スマートメータ、PRAMなど--富士キメラ、有望な電子部品材料の世界市場を調査

富永恭子(ロビンソン)2010年01月14日 21時17分

 富士キメラ総研は1月14日、今後成長が期待される有望な電子部品や材料について日本を含む世界市場を調査し、結果を「2010 有望電子部品材料調査総覧(上下巻)」にまとめたことを発表した。

 同社では、今後の注目市場の具体例として「スマートメータ」「薄膜シリコン太陽電池」「PRAM(Phase Change RAM)」を挙げている。

 スマートメータは、次世代の送電網とされる「スマートグリッド」の要とされる機器。通信機能を搭載し、電子化された電力量計であるスマートメータは、家庭での電力使用状況を一定時間ごとに需要側と供給側が双方向通信することで、遠隔検針や自動検針が可能となり、需要にあった電力供給、変動制の料金体系を実現できると期待されている。
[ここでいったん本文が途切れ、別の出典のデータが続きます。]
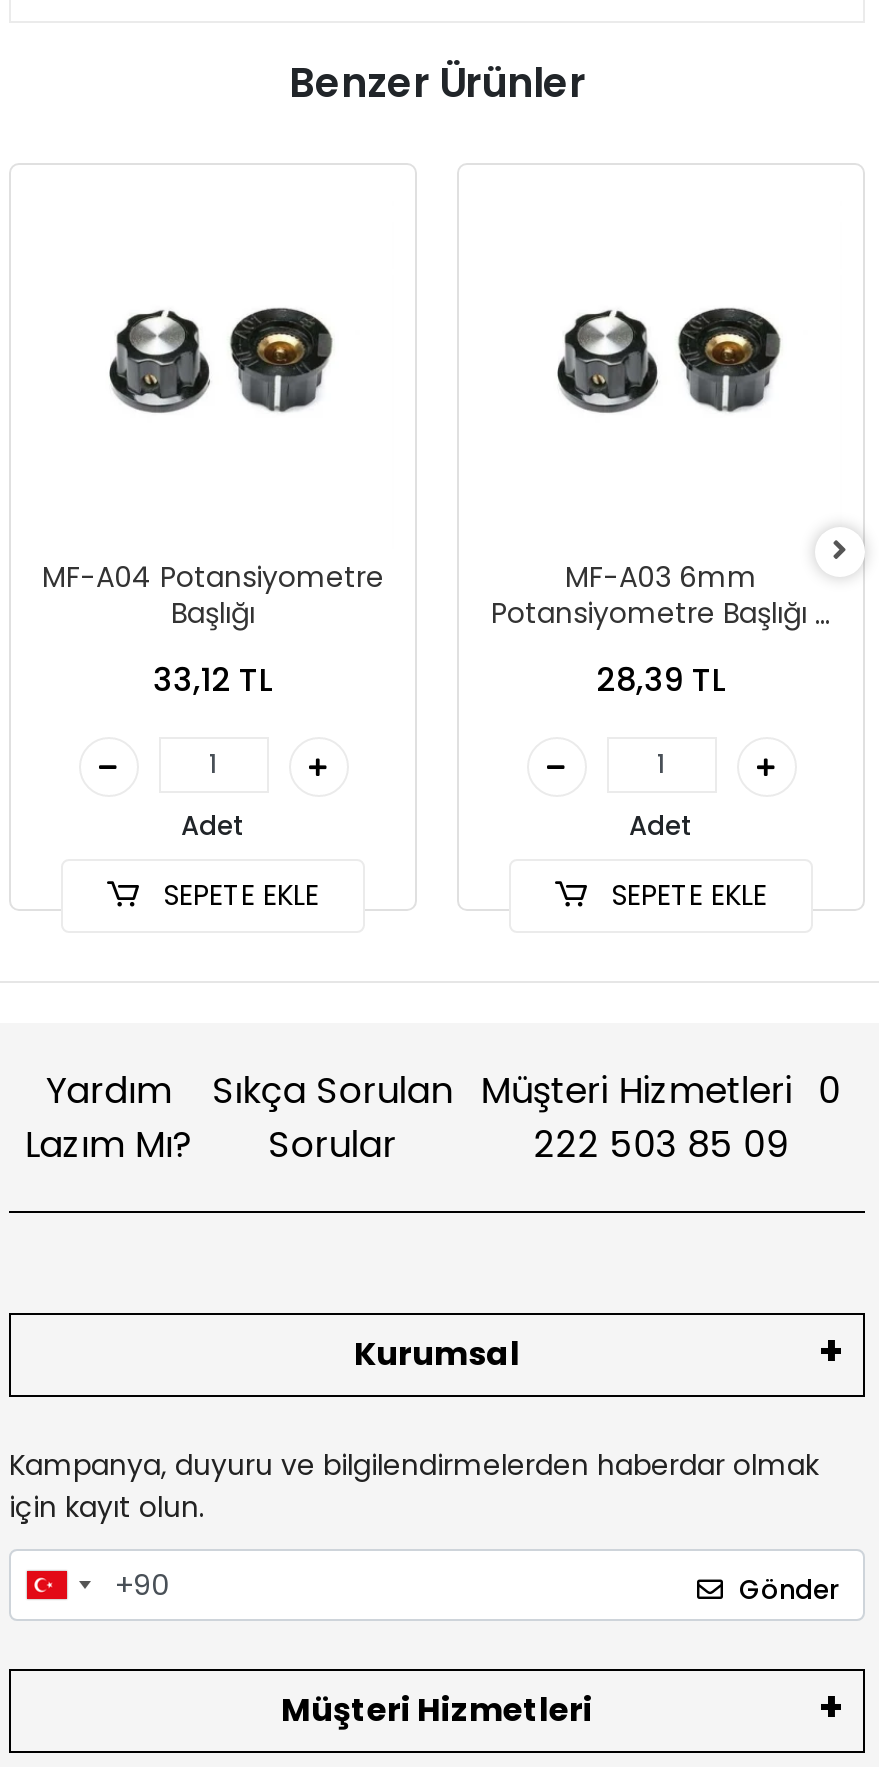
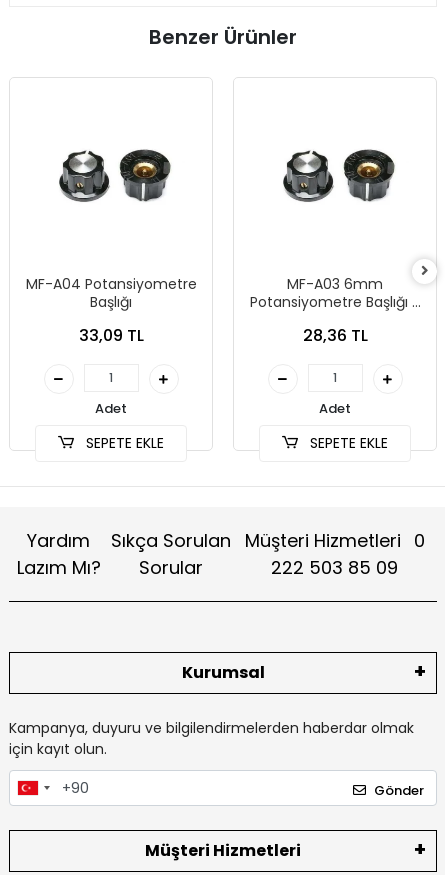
- 33,12 TL
+ 33,09 TL

- 28,39 TL
+ 28,36 TL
 現在日本国内の一部の電力会社でスマートメータの実証実験が進んでいるが、日本の電力網は現時点でも世界トップクラスの効率化や高度化が進んでおり、電力安定を目的とする米国のスマートグリッドと状況が異なっている。

 しかし、日本でも家庭での太陽光発電への設備増強対応としてスマートグリッド導入が進むと期待されている。こうした状況から、2009年のスマートメータの国内市場は32億円が見込まれ、2014年には8倍の255億円と予測される。

 薄膜シリコン太陽電池は、現在普及している結晶系シリコン太陽電池に比べて変換効率が劣るとされているが、軽量でシリコンの使用量が少なく、量産しやすいことから低コストとみられており、結晶系シリコン太陽電池の代替的位置付けにあるとされる。

 日本国内では今後、政府の環境政策を背景に太陽電池の需要拡大が期待できることから、薄膜シリコン太陽電池も市場拡大が期待される。2009年の国内市場は1458億円が見込まれており、2014年には3倍の4416億円が予測されている。

 PRAMは、相変化記録技術を利用した不揮発性の半導体メモリ。同じ不揮発性のフラッシュメモリのような消去動作が不要であり、読み出し速度が現在コンピュータのメインメモリとして使われている揮発性のDRAM並みに高速といわれている。2009年にSamsungが量産を開始して、市場が形成された段階にある。

 まだ製造コストが高いPRAMだが、各種のモバイル機器で性能や電池寿命の向上が求められることから、市場拡大が期待されている。2009年の市場規模は4億円が見込まれており、2014年には150倍の600億円になると予測されている。

 報告書は、上下巻合わせて110品目の電子部品や材料について、市場動向や将来性、用途動向などを調査分析するとともに、それぞれの省エネルギーなどの環境性にも注目したという。

 上巻は、エネルギーを創り出す「創エネルギー関連部材」、エネルギーを効率よく使用する「スマートグリッド関連部材」、電力を貯める「畜電池関連部材」、蓄電池を使用して省電力化を図る「携帯電話関連部材」「フラットパネル関連部材」「センサ関連部材」という一連の流れに基づいた55品目を掲載している。

 下巻では、エネルギーを制御する「パワーモジュール関連部材」、エネルギーの省力化を図る「エコ照明関連部材」、待機時電流ゼロ化が期待される「半導体・関連部材」、電気以外の媒体を用いて省エネ化を図る「通信関連部材」「映像関連部材」、通信や映像の技術の下支えとなる「実装関連部材」、省エネルギー以外の重要な環境対策である「ノイズ・熱対策関連部材」という流れに関連する55品目を取り上げている。